Furthermore, in theory EPA/DHA may contribute to insulin-sensitizing effects because EPA and DHA are natural ligands for peroxisome proliferator-activated receptor γ (PPARγ); following activation of PPARγ, nuclear factor kappa B (NF-κB) activity is suppressed, reducing the release of pro-inflammatory cytokines [39]. At a cellular level, fatty acids have an important function in regulating the activity of certain enzymes and by acting as signaling molecules [3]. It has been shown that 1.3 g fish oil consumption over 6 weeks has the potential to ameliorate the exercise-induced decrease in superoxide dismutase activity in sedentary control participants [40]. In the same study, fish oil tended to increase the catalase activity after 1 h of recovery. Together, these findings suggest that EPA/DHA may activate the superoxide dismutase and catalase pathways. Oxidative stress is usually defined by an increased formation of prooxidants and decrease of antioxidants. This disturbance can lead to oxidative damage to cellular components such as lipids, protein and DNA. However, oxidative stress and inflammation are interdependent. Inflammation can develop following oxidative stress, on the other hand inflammation can induce oxidative stress which further enhances inflammation [41]. Exercise mode, intensity, and duration, as well as the subject population tested, can impact the extent of oxidative stress. Furthermore, the use of antioxidant supplements such as EPA/DHA can impact the outcomes. EPA and DHA have been shown to improve muscle function in older adults [42][43]. A recent paper supports the view that EPA/DHA could bring benefits by attenuating the generation of oxidative stress [44]. In this review, preliminary evidence is provided that EPA/DHA may be beneficial in counteracting exercise-induced inflammation. However, current data are inconclusive as to whether EPA/DHA supplementation at the reported dosages is effective in attenuating the immune-modulatory response to exercise and ultimately improve recovery.

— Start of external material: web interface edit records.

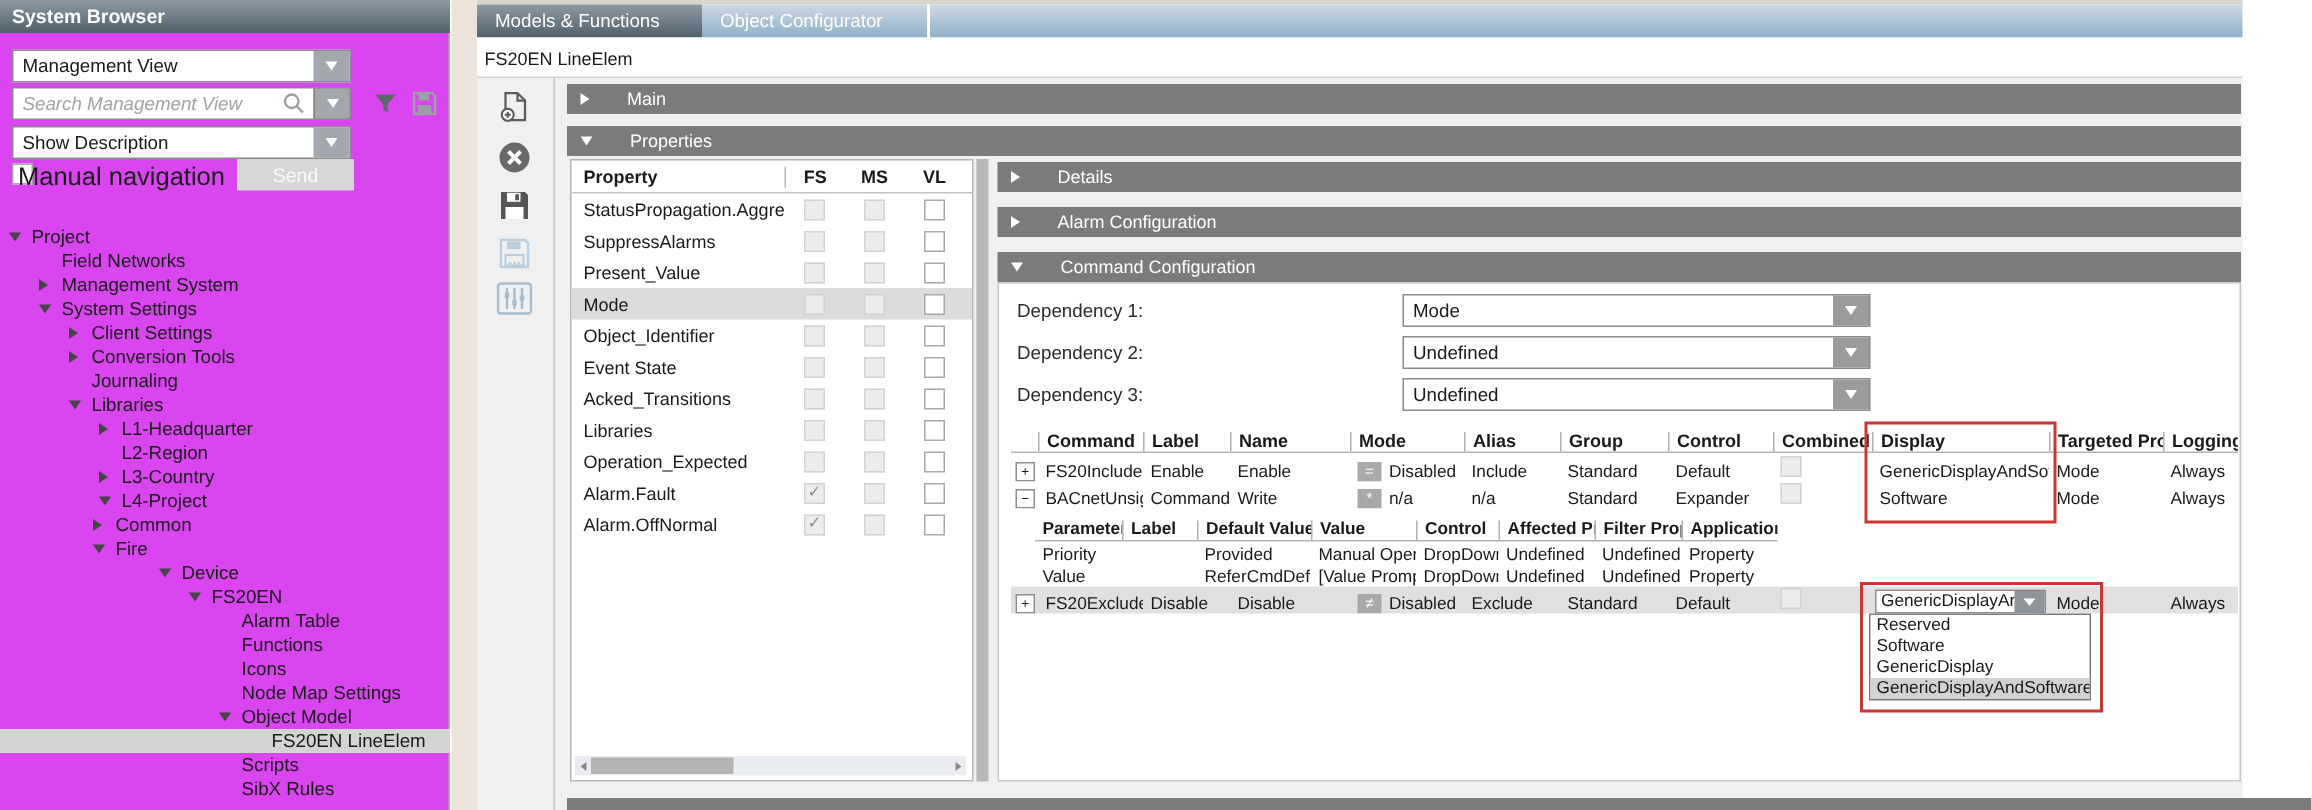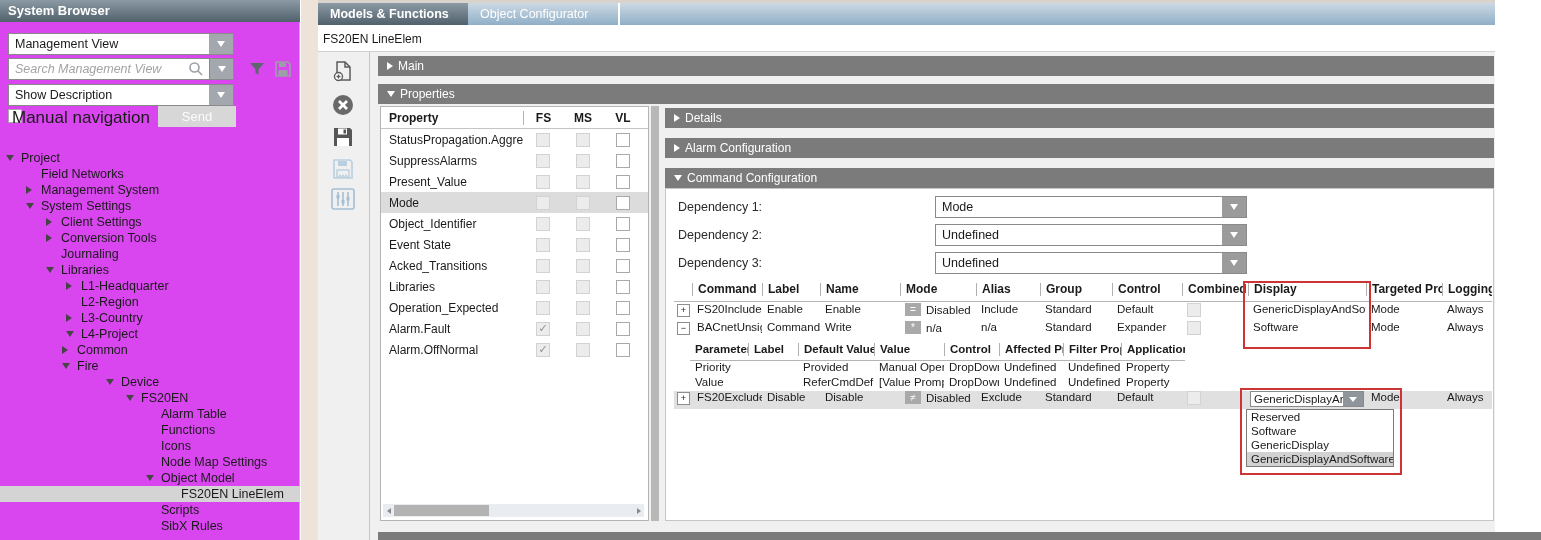--- a/index.html
+++ b/index.html
@@ -230,7 +230,7 @@
 
 <div class="abs" style="left:318px;top:0;width:1177px;height:3px;background:#d8d3cb"></div>
 <div class="abs" style="left:318px;top:3px;width:150px;height:22px;background:linear-gradient(#8b9aa5,#51616b);
-            color:#fff;font-weight:bold;font-size:12.5px;line-height:22px;padding-left:12px;box-sizing:border-box"><span>Models &amp; Functions</span></div>
+            color:#fff;font-weight:normal;font-size:12.5px;line-height:22px;padding-left:12px;box-sizing:border-box"><span>Models &amp; Functions</span></div>
 <div class="abs" style="left:468px;top:3px;width:150px;height:22px;background:linear-gradient(#cdd9e4,#8fafc7);
             color:#fff;font-size:12.5px;line-height:22px;padding-left:12px;box-sizing:border-box"><span>Object Configurator</span></div>
 <div class="abs" style="left:618px;top:3px;width:2px;height:22px;background:#fff"></div>

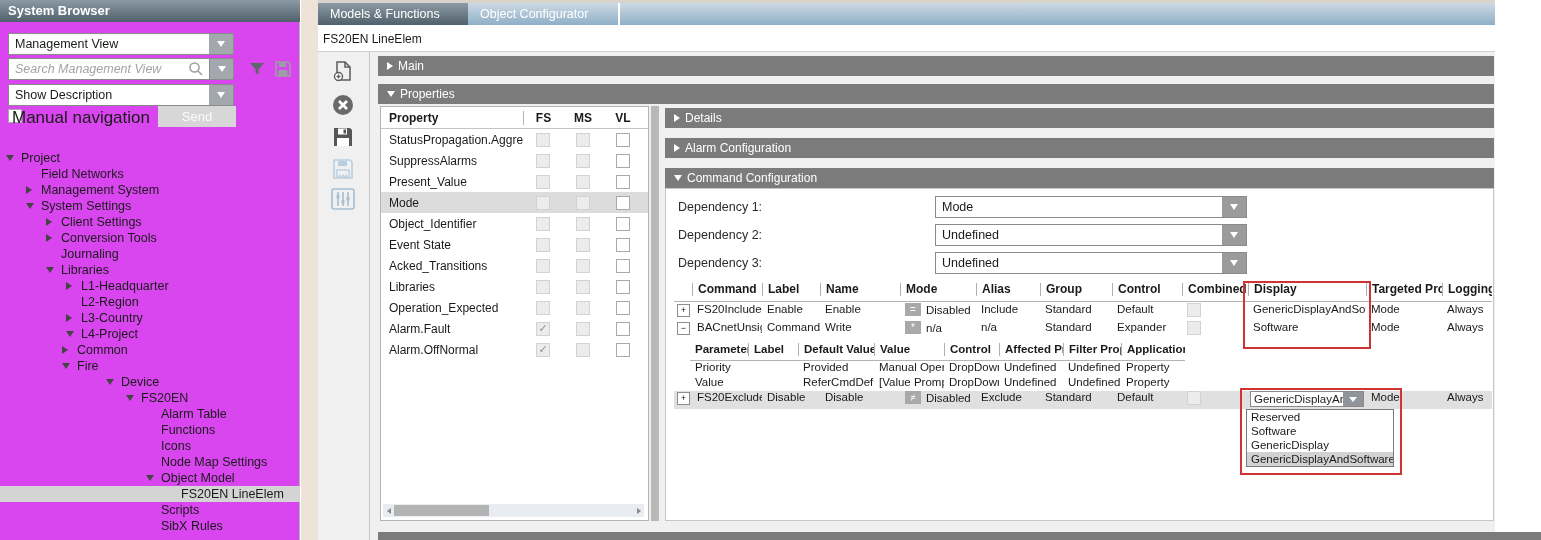--- a/index.html
+++ b/index.html
@@ -8,7 +8,7 @@
   .abs{position:absolute}
   
   .bar{position:absolute;background:#7b7b7b;color:#fff;display:flex;align-items:center;
-       gap:5px;font-size:12px;padding-left:9px;box-sizing:border-box}
+       gap:25px;font-size:12px;padding-left:9px;box-sizing:border-box}
   .tr{width:0;height:0;flex:none}
   .tr.right{border-top:4px solid transparent;border-bottom:4px solid transparent;border-left:6px solid #fff}
   .tr.down{border-left:4px solid transparent;border-right:4px solid transparent;border-top:6px solid #fff}

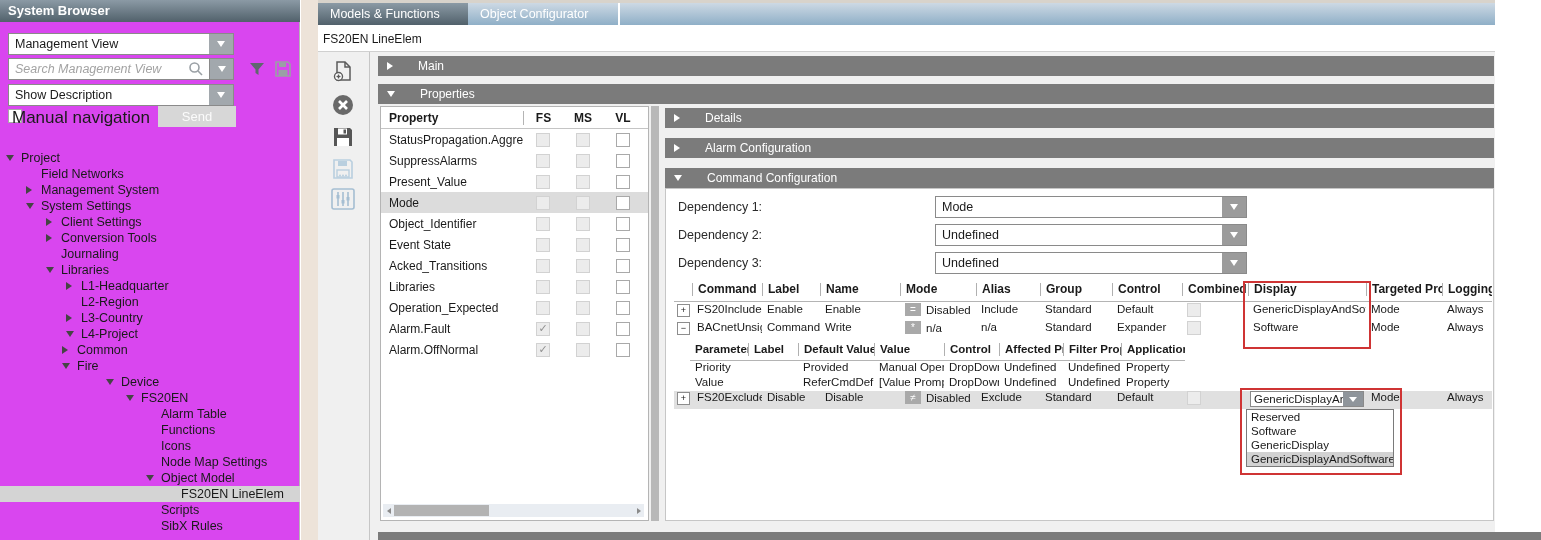--- a/index.html
+++ b/index.html
@@ -50,7 +50,7 @@
   .hsb .arrow.r i{border-top:3px solid transparent;border-bottom:3px solid transparent;border-left:4px solid #8a8a8a}
   .hsb .thumb{width:95px;height:11px;background:#b3b3b3}
   
-  .trow{position:absolute;display:flex;align-items:flex-start;font-size:11.5px;box-sizing:border-box}
+  .trow{position:absolute;display:flex;align-items:flex-end;font-size:11.5px;box-sizing:border-box}
   .thead{font-weight:bold;font-size:12px;border-bottom:1px solid #b4b4b4}
   .hc{border-left:1px solid #b0b0b0;padding-left:5px;height:13px;line-height:13px;
       white-space:nowrap;overflow:hidden;box-sizing:border-box}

2.3. Reduced Risk of Injury/Illness

Optimal sports performance requires optimal health. EIB is a prominent asthma phenotype affecting an estimated 90% of asthma patients and up to 50% of elite athletes [45]. Reduced inflammation ameliorates the severity of asthma and exerts a bronchodilatory effect. The anti-inflammatory effects of EPA/DHA may be linked to a change in cell membrane composition and lipid mediators such as resolvins [46]. Alternatively, the effect may also be mediated by the decreased production of bronchoconstrictive leukotrienes [47].

Certain sports like soccer or rugby can lead to traumatic brain injuries (TBI). As outlined by others, the number of sport-related concussions are increasing globally [48]. Although DHA and EPA have shown promising in vitro and animal evidence of neuronal repair capacities in TBI [49], there has been only one large, controlled intervention study conducted in American football players. The underlying mechanisms for this observation have not been completely elucidated but it is suggested that saturation of brain cells with DHA in particular may facilitate healing after brain trauma, thereby counteracting negative long-term results [50]. Other mechanisms by which specifically DHA could convey neuroprotection include preservation of myelin, alleviation of glutamate cytotoxicity, suppression of mitochondrial dysfunction and down-regulation of alpha-amino-3-hydroxy-5- methyl-4-isoxazolepropionic acid receptor sub- units. Details are discussed elsewhere [48].